Buktinyakan sudah ada. Saking pedenya Ganendra beberapa hari yang lalu, perempuan mungil pujaan hatinya itu sampai ilfeel. Ganendra jelas nggak mau kejadian yang sama terulang lagi. Cukup sekali, jangan sampai dua kali. 

Lagi pula Ganendra sudah bertekat untuk merubah haluannya. Bukan lagi merayu dan mendekati calon tambatan hati secara terang-terangan, tapi merayu sang pemilik hati lewat doa di sepertiga malam. Tenang, Ganendra main aman sekarang.

"Maaf Mba...kalo ganggu waktunya pagi-pagi." Ganendra basa-basi.

Sebenarnya nggak perlu basa-basi juga Ganendra sudah tahu kalau kedatangannya pagi-pagi begini pasti menggangu. Tapi kedatangan Ganendra juga terpaksa, jadi ya mau bagaimana? 

"Nggak apa-apa." balas Binar santai tapi terkesan sedikit jutek.

Sebenarnya sih, Binar itu nggak benci sama Ganendra. Cuma Binar itu nggak suka sama sifat Ganendra yang kelewat pede kemarin pagi sampai akhirnya Binar ilfeel sendiri.

Ya gimana nggak ilfeel kalo tiba-tiba Ganendra bilang kalau dirinya nggak kalah imut dari Abela. Terus, dilain kesempatan laki-laki itu juga membanggakan dirinya yang sudah sukses diusia muda.

Memang sih semua itu karena Bu Airin yang bertanya, tapi ya emang Ganendra nggak bisa low profile sedikit gitu? 

Kan kalau kayak gini kesannya Ganendra sombong. Padahal harusnya Ganendra tahu, di atas langit masih ada langit.

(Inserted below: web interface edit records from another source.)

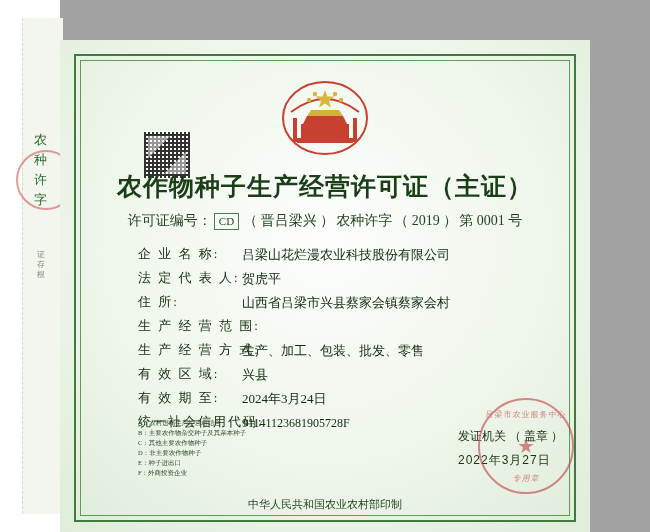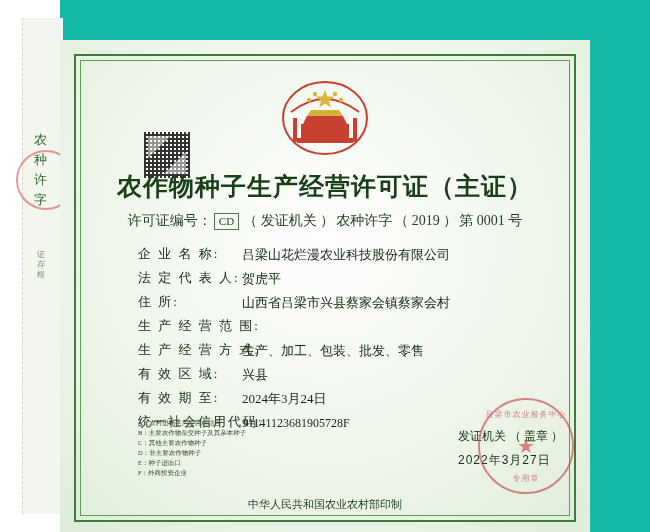--- a/index.html
+++ b/index.html
@@ -17,7 +17,7 @@
     position: relative;
     width: 650px;
     height: 532px;
-    background: #14b8a6;
+    background: #a3a3a3;
   }
   
   .cert {

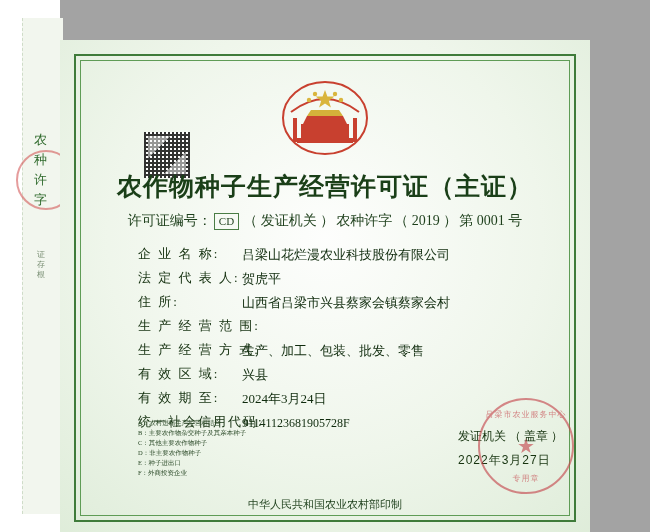--- a/index.html
+++ b/index.html
@@ -340,7 +340,7 @@
       <div class="title">农作物种子生产经营许可证（主证）</div>
 
       <div class="permit-line">
-        <span>许可证编号：</span><span class="box">CD</span><span class="paren">（ 发证机关 ）</span><span>农种许字</span><span class="paren">（ 2019 ）</span><span>第</span>&nbsp;<span>0001</span>&nbsp;<span>号</span>
+        <span>许可证编号：</span><span class="box">CD</span><span class="paren">（ 晋吕梁兴 ）</span><span>农种许字</span><span class="paren">（ 2019 ）</span><span>第</span>&nbsp;<span>0001</span>&nbsp;<span>号</span>
       </div>
 
       <div class="fields">

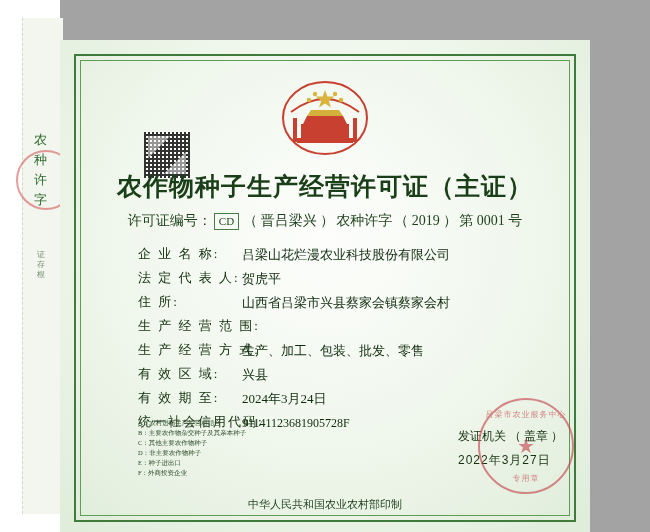--- a/index.html
+++ b/index.html
@@ -284,6 +284,7 @@
     font-size: 8px;
     letter-spacing: 1px;
     font-family: "Liberation Serif", serif;
+    font-style: italic;
   }
 
   .footer {

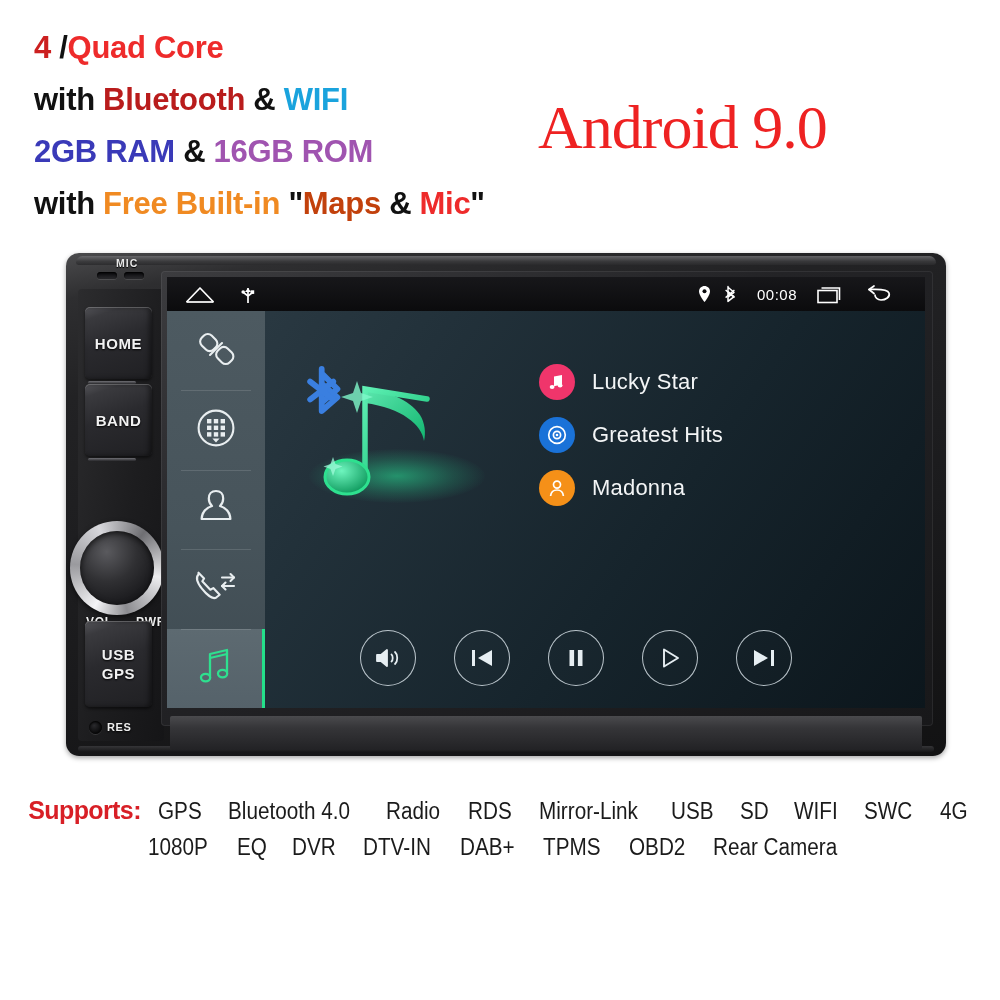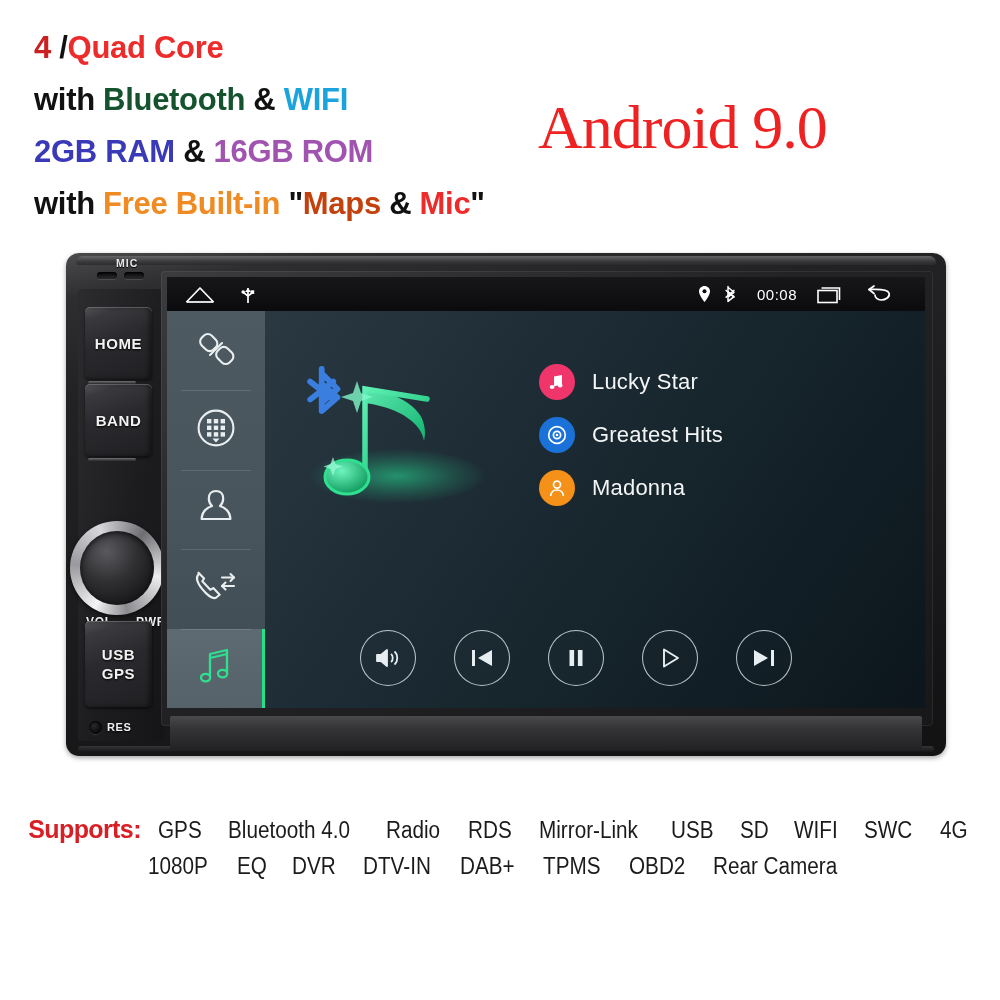--- a/index.html
+++ b/index.html
@@ -218,7 +218,7 @@
 <div class="promo">
   <div class="promo-lines">
       <div class="pline"><span style="color: rgb(204, 32, 32);">4 </span><span style="color: rgb(17, 17, 17);">/</span><span style="color: rgb(238, 43, 43);">Quad Core</span></div>
-      <div class="pline"><span style="color: rgb(17, 17, 17);">with </span><span style="color: #14532d;">Bluetooth</span><span style="color: rgb(17, 17, 17);"> &amp; </span><span style="color: rgb(26, 163, 221);">WIFI</span></div>
+      <div class="pline"><span style="color: rgb(17, 17, 17);">with </span><span style="color: #b91c1c;">Bluetooth</span><span style="color: rgb(17, 17, 17);"> &amp; </span><span style="color: rgb(26, 163, 221);">WIFI</span></div>
       <div class="pline"><span style="color: rgb(58, 58, 184);">2GB RAM</span><span style="color: rgb(17, 17, 17);"> &amp; </span><span style="color: rgb(160, 84, 176);">16GB ROM</span></div>
       <div class="pline"><span style="color: rgb(17, 17, 17);">with </span><span style="color: rgb(240, 138, 34);">Free Built-in </span><span style="color: rgb(17, 17, 17);">"</span><span style="color: #c2410c;">Maps</span><span style="color: rgb(17, 17, 17);"> &amp; </span><span style="color: rgb(238, 43, 43);">Mic</span><span style="color: rgb(17, 17, 17);">"</span></div>
     </div>

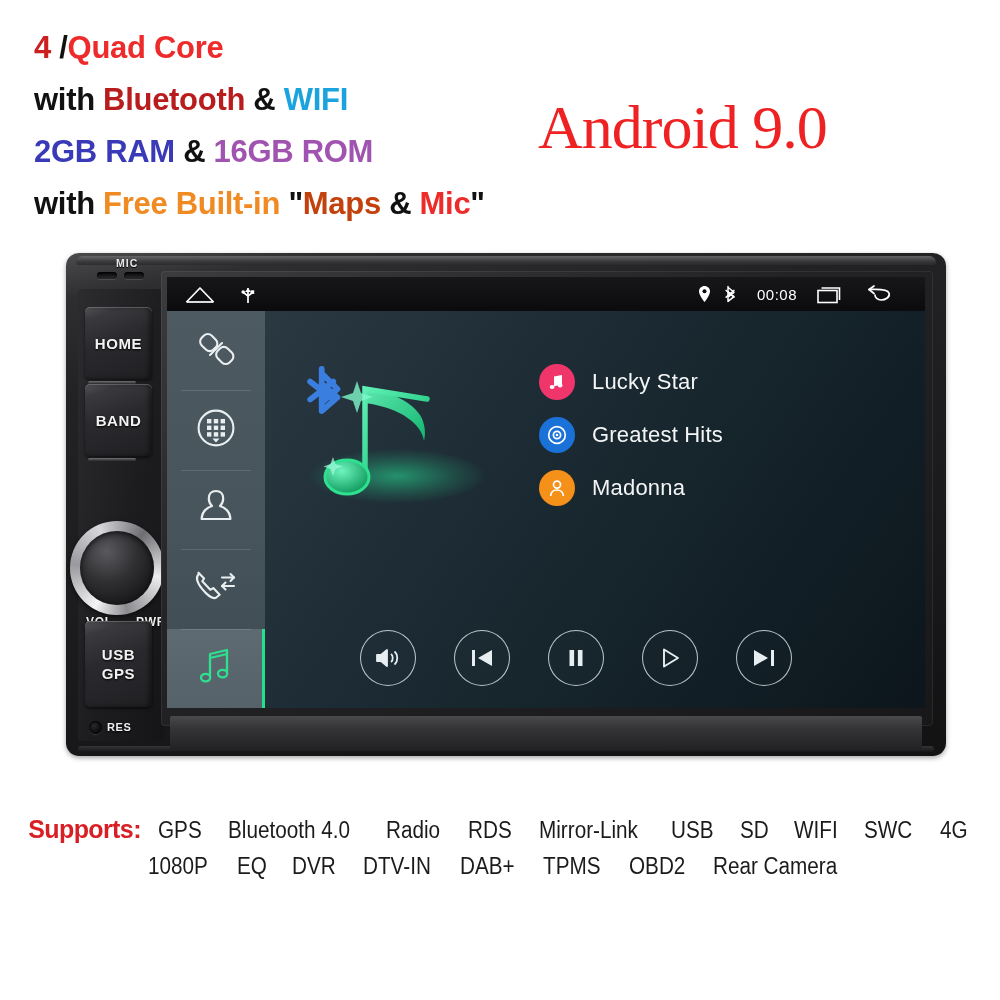--- a/index.html
+++ b/index.html
@@ -196,7 +196,7 @@
   }
 
   
-  .supports { position:absolute; left:0; top:815px; width:1000px; }
+  .supports { position:absolute; left:0; top:796px; width:1000px; }
   .sup-row {
     display:flex; align-items:baseline; justify-content:center;
     font-family:"Liberation Sans", sans-serif;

Sedangkan Pak Juna saja yang hartanya nggak habis-habis untuk tujuh turunan, delapan tanjakan, sembilan pengkolan, dan sepuluh perempatan saja nggak pernah sesumbar. 

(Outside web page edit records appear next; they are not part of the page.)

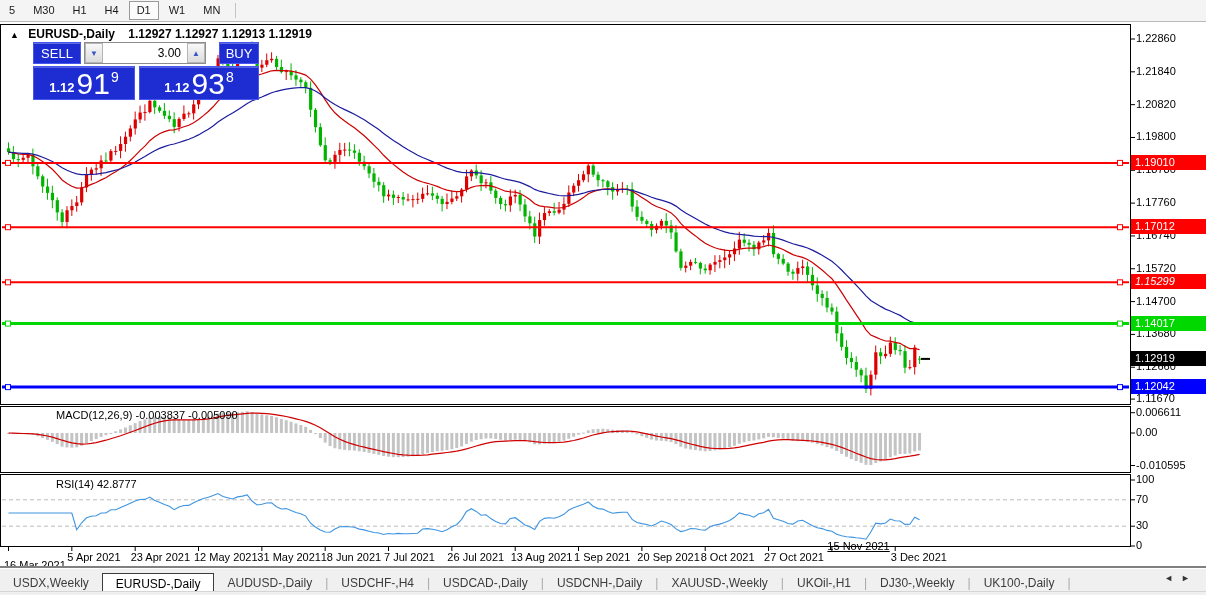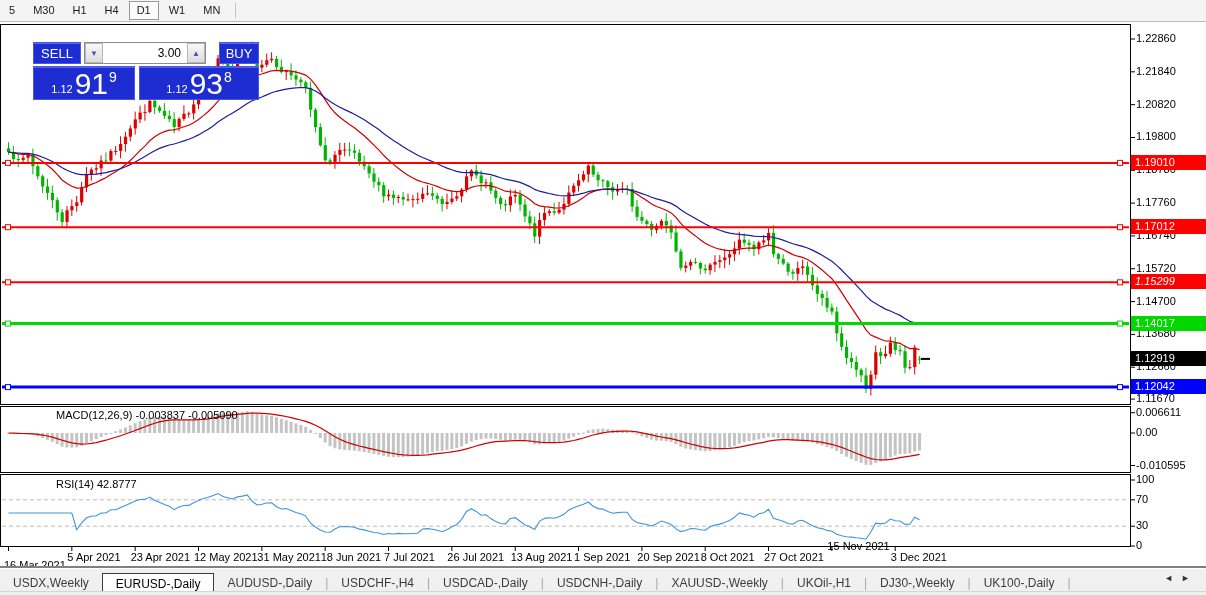--- a/index.html
+++ b/index.html
@@ -693,6 +693,11 @@
       <line x1="895.204" y1="546.5" x2="895.204" y2="551" stroke="#000" stroke-width="1"></line>
     </svg>
 
+  <div class="chart-title">
+    <span class="tri">▲</span>
+    <span>EURUSD-,Daily</span>
+    <span style="margin-left:10px;">1.12927 1.12927 1.12913 1.12919</span>
+  </div>
 
   <div class="tp">
     <div class="tp-row1">

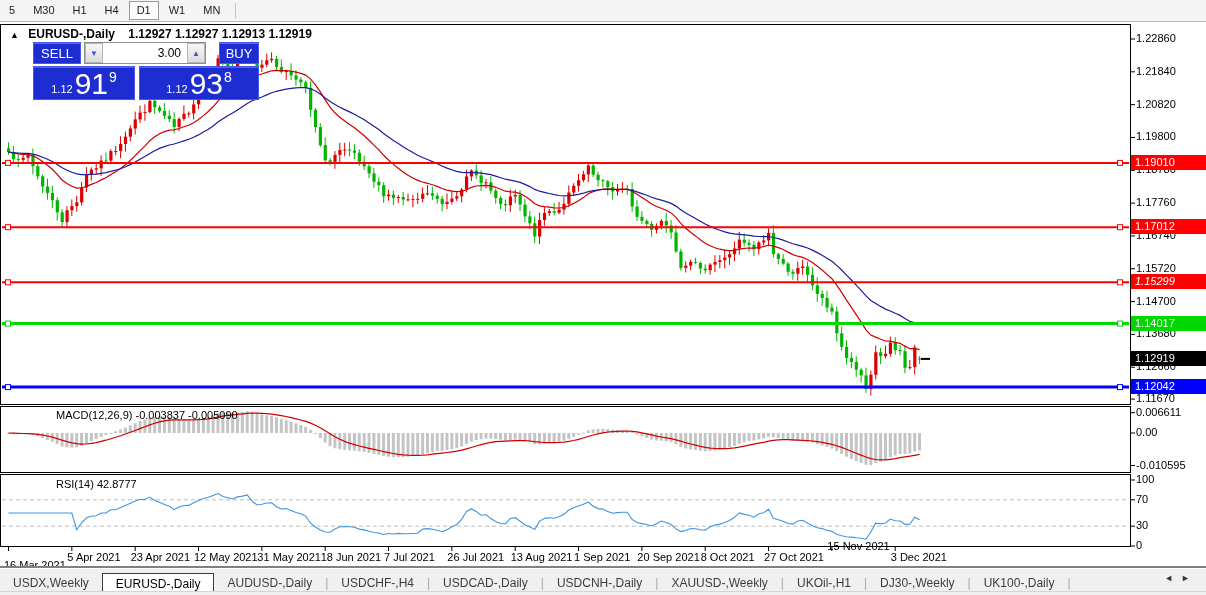--- a/index.html
+++ b/index.html
@@ -36,7 +36,7 @@
             color:#fff;display:flex;justify-content:center;box-sizing:border-box;}
   .tp-price.sellp{width:102px;margin-right:4px;}
   .tp-price.buyp{width:120px;}
-  .pp{align-self:flex-end;font-size:11px;font-weight:400;margin:0 2px 4px 0;}
+  .pp{align-self:flex-end;font-size:13px;font-weight:700;margin:0 2px 4px 0;}
   .pm{font-size:30px;line-height:33px;}
   .ps{align-self:flex-start;font-size:14px;margin:2px 0 0 1px;}
   

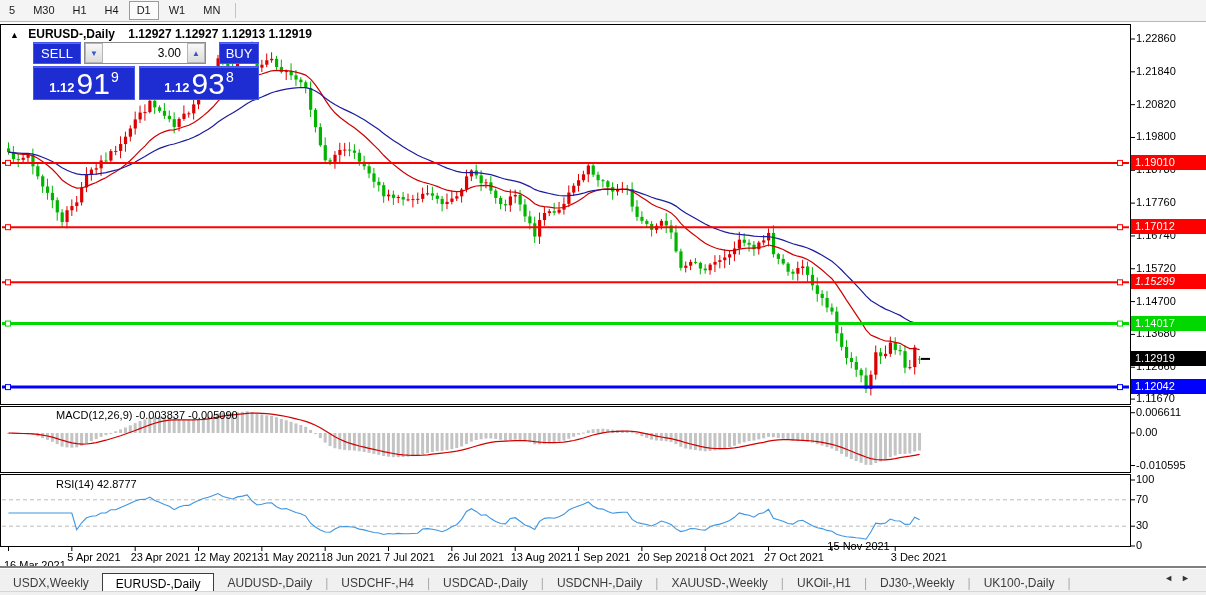--- a/index.html
+++ b/index.html
@@ -765,7 +765,7 @@
       <div class="lbl" style="left: 637.36px; top: 551px;">20 Sep 2021</div>
       <div class="lbl" style="left: 700.696px; top: 551px;">8 Oct 2021</div>
       <div class="lbl" style="left: 764.032px; top: 551px;">27 Oct 2021</div>
-      <div class="lbl" style="left: 827.368px; top: 540px;">15 Nov 2021</div>
+      <div class="lbl" style="left: 827.368px; top: 540px; text-decoration: underline;">15 Nov 2021</div>
       <div class="lbl" style="left: 890.704px; top: 551px;">3 Dec 2021</div>
     </div>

Yang ada malah jadi bahan julitan netizen karena tajir melintir tapi kerjaannya cuma ongkang-ongkang kaki sambil main burung perkutut.

"Jadi, ada perlu apa, Mas?" 

Binar buka pertanyaan karena sedari tadi Ganendra cuma diam tanpa menjelaskan maksud dan tujuannya datang kemari.

"Ah, i-itu...ekhm!" Ganendra berdeham sebentar. Mendadak tenggorokannya kering. Ditatap sama pujaan hati seintens ini, benar-benar masalah. 

Jantung Ganendra jadi nggak sehat karena terlalu cepat degupnya. Sakit, tapi Ganendra suka sensasinya. Nah, aneh kan? 

"Kenapa?" tanya Binar lagi.

Ganendra mengulas senyum kaku. "Saya tau ini kurang ajar dan terkesan nggak sopan. Tapi...apa hari ini Abigail bisa ikut Mba Binar ke sekolah?"

"Sebenarnya saya udah ngelarang karena takut ganggu Mba Binar kerja...eh tapi anaknya malah mundung."